* THE TASK *
Restate each of the lines below word for word and drop every picture.

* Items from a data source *
——

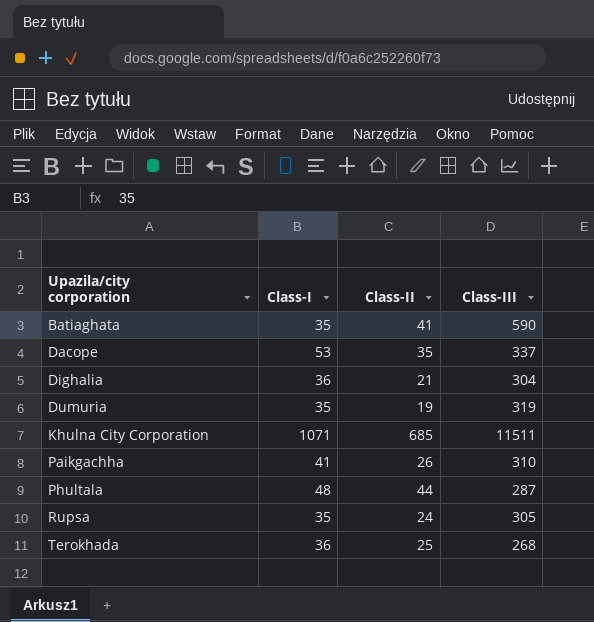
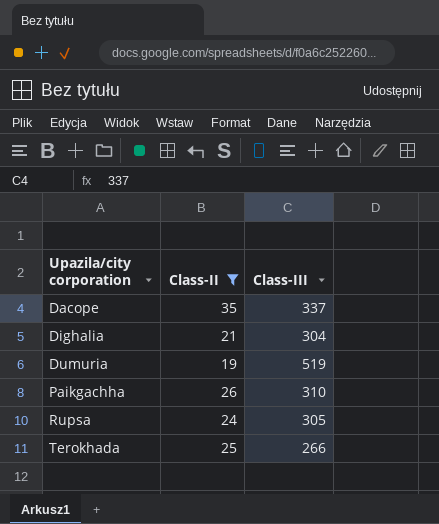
filter: none -> Class-II <= 35
column Class-I | position: 2 -> none
Dumuria | Class-III: 319 -> 519
Terokhada | Class-III: 268 -> 266

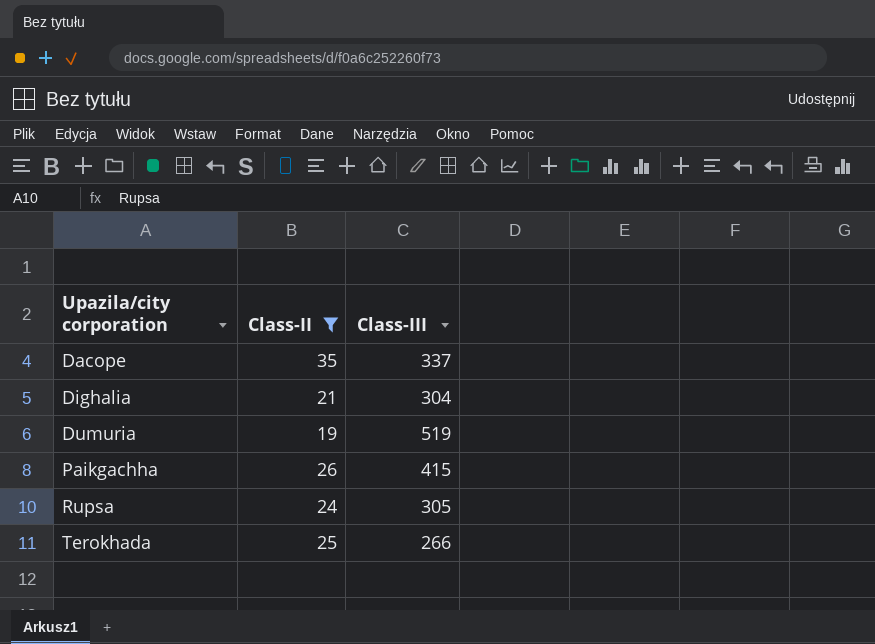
Paikgachha | Class-III: 310 -> 415

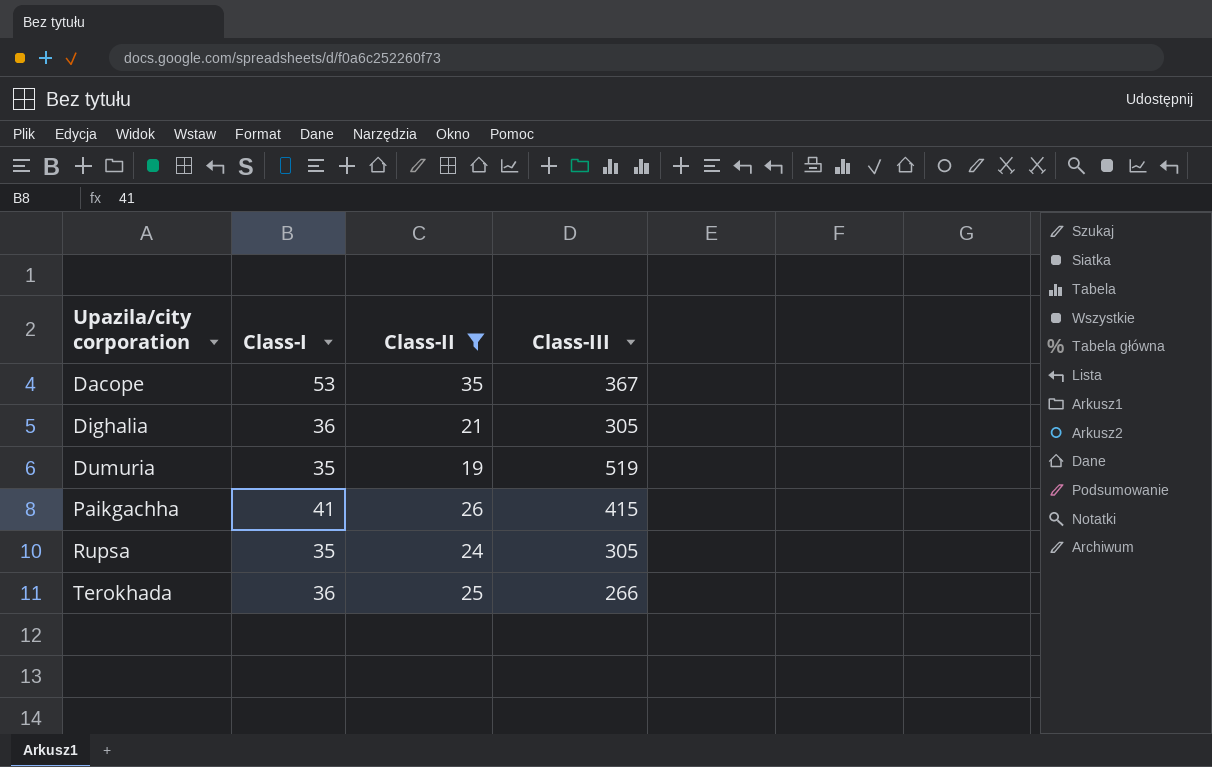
column Class-I | position: none -> 2
Dacope | Class-III: 337 -> 367
Dighalia | Class-III: 304 -> 305

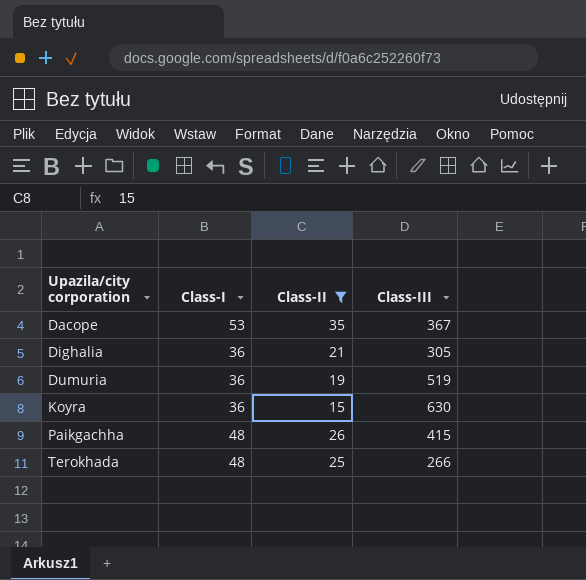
row Rupsa: 35 | 24 | 305 -> none
Dumuria | Class-I: 35 -> 36
row Koyra: none -> 36 | 15 | 630
Paikgachha | Class-I: 41 -> 48
Terokhada | Class-I: 36 -> 48

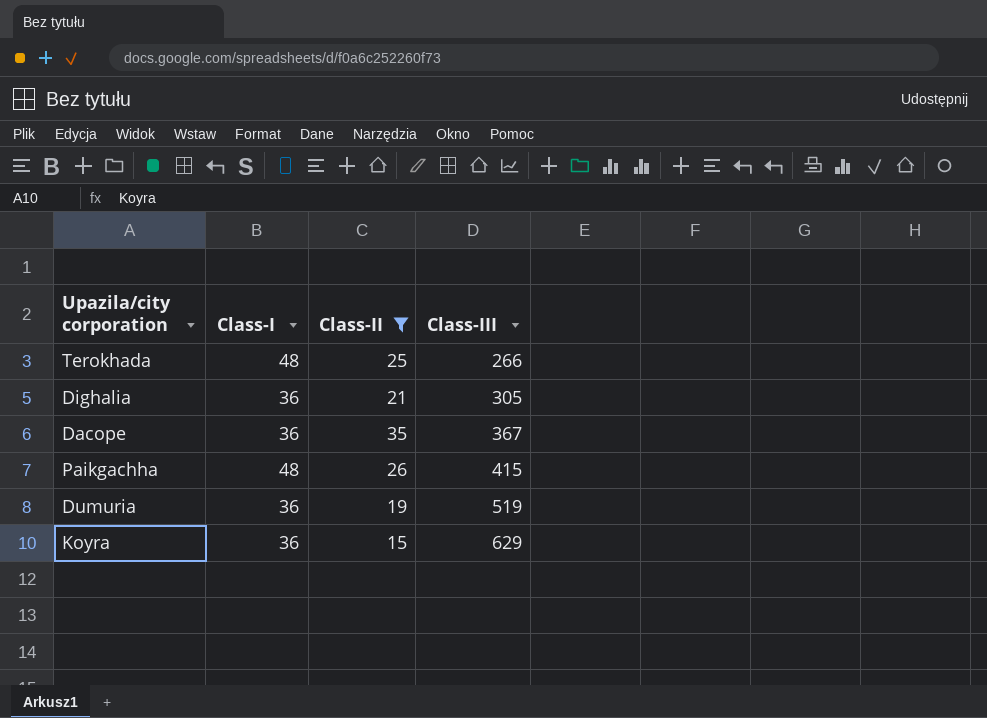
row order: Upazila/city corporation ascending -> Class-III ascending
Dacope | Class-I: 53 -> 36
Koyra | Class-III: 630 -> 629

——

* PROBLEM SOLUTION *
filter: none -> Class-II <= 35
column Class-I | position: 2 -> none
Dumuria | Class-III: 319 -> 519
Terokhada | Class-III: 268 -> 266

Paikgachha | Class-III: 310 -> 415

column Class-I | position: none -> 2
Dacope | Class-III: 337 -> 367
Dighalia | Class-III: 304 -> 305

row Rupsa: 35 | 24 | 305 -> none
Dumuria | Class-I: 35 -> 36
row Koyra: none -> 36 | 15 | 630
Paikgachha | Class-I: 41 -> 48
Terokhada | Class-I: 36 -> 48

row order: Upazila/city corporation ascending -> Class-III ascending
Dacope | Class-I: 53 -> 36
Koyra | Class-III: 630 -> 629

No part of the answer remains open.